_Work instruction_
From start to finish, set down the entries below exactly, leaving out the pictures.

╭─ Records for the task

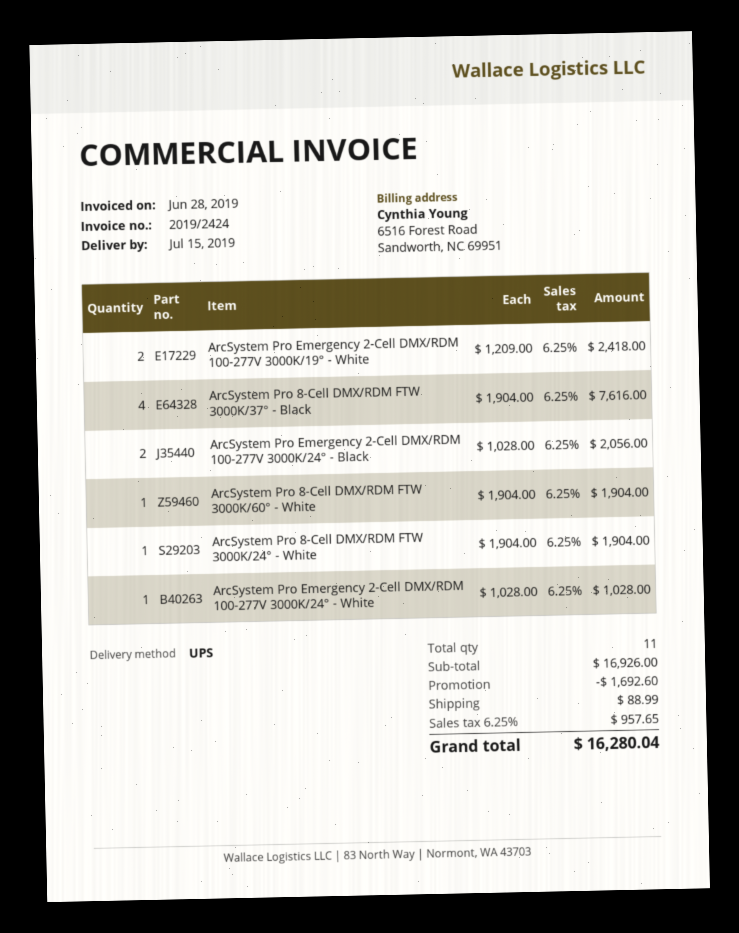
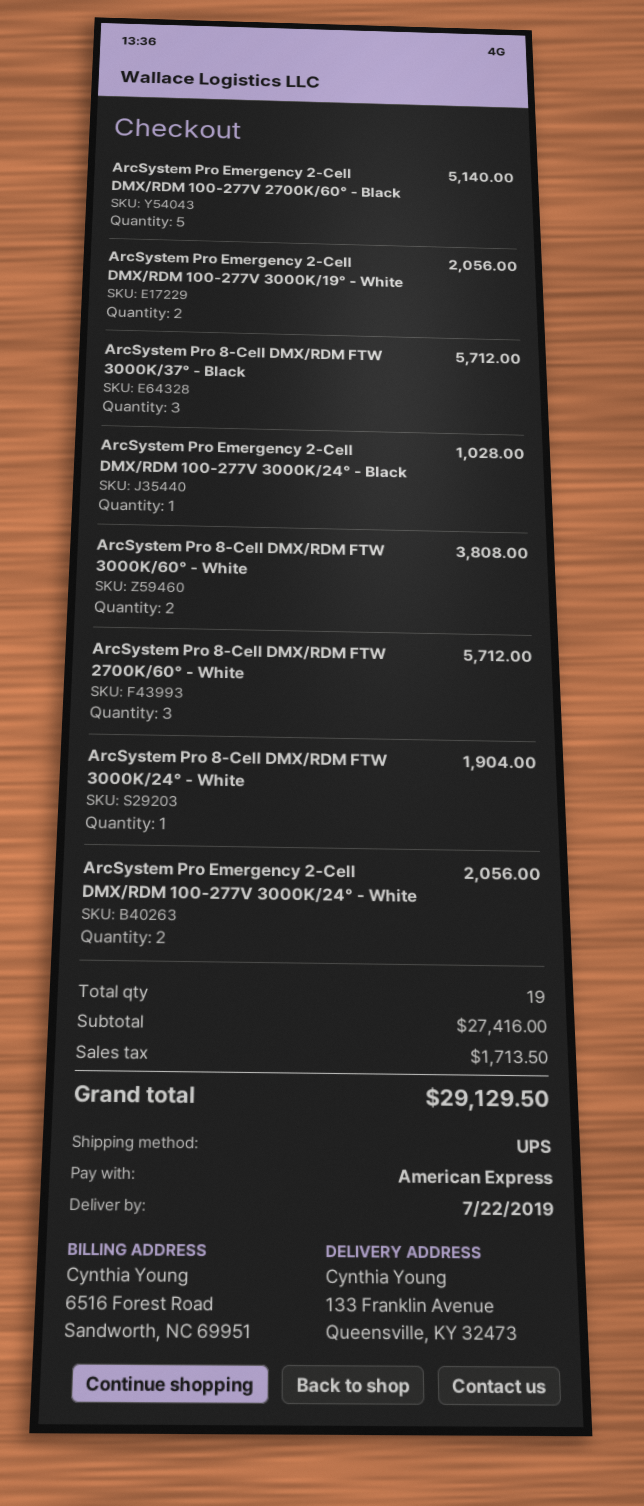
delivery date: 2019-07-15 -> 2019-07-22
ArcSystem Pro Emergency 2-Cell DMX/RDM 100-277V 3000K/19° - White: 2 for 2418.00 -> 2 for 2056.00
ArcSystem Pro 8-Cell DMX/RDM FTW 3000K/37° - Black: 4 for 7616.00 -> 3 for 5712.00
ArcSystem Pro Emergency 2-Cell DMX/RDM 100-277V 3000K/24° - Black: 2 for 2056.00 -> 1 for 1028.00
ArcSystem Pro 8-Cell DMX/RDM FTW 3000K/60° - White: 1 for 1904.00 -> 2 for 3808.00
ArcSystem Pro Emergency 2-Cell DMX/RDM 100-277V 3000K/24° - White: 1 for 1028.00 -> 2 for 2056.00
ArcSystem Pro Emergency 2-Cell DMX/RDM 100-277V 2700K/60° - Black: none -> 5 for 5140.00
ArcSystem Pro 8-Cell DMX/RDM FTW 2700K/60° - White: none -> 3 for 5712.00
total quantity: 11 -> 19
subtotal: 16926.00 -> 27416.00
discount: 1692.60 -> none
shipping: 88.99 -> none
tax: 957.65 -> 1713.50
total: 16280.04 -> 29129.50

╰─

_Answer to this exercise_
delivery date: 2019-07-15 -> 2019-07-22
ArcSystem Pro Emergency 2-Cell DMX/RDM 100-277V 3000K/19° - White: 2 for 2418.00 -> 2 for 2056.00
ArcSystem Pro 8-Cell DMX/RDM FTW 3000K/37° - Black: 4 for 7616.00 -> 3 for 5712.00
ArcSystem Pro Emergency 2-Cell DMX/RDM 100-277V 3000K/24° - Black: 2 for 2056.00 -> 1 for 1028.00
ArcSystem Pro 8-Cell DMX/RDM FTW 3000K/60° - White: 1 for 1904.00 -> 2 for 3808.00
ArcSystem Pro Emergency 2-Cell DMX/RDM 100-277V 3000K/24° - White: 1 for 1028.00 -> 2 for 2056.00
ArcSystem Pro Emergency 2-Cell DMX/RDM 100-277V 2700K/60° - Black: none -> 5 for 5140.00
ArcSystem Pro 8-Cell DMX/RDM FTW 2700K/60° - White: none -> 3 for 5712.00
total quantity: 11 -> 19
subtotal: 16926.00 -> 27416.00
discount: 1692.60 -> none
shipping: 88.99 -> none
tax: 957.65 -> 1713.50
total: 16280.04 -> 29129.50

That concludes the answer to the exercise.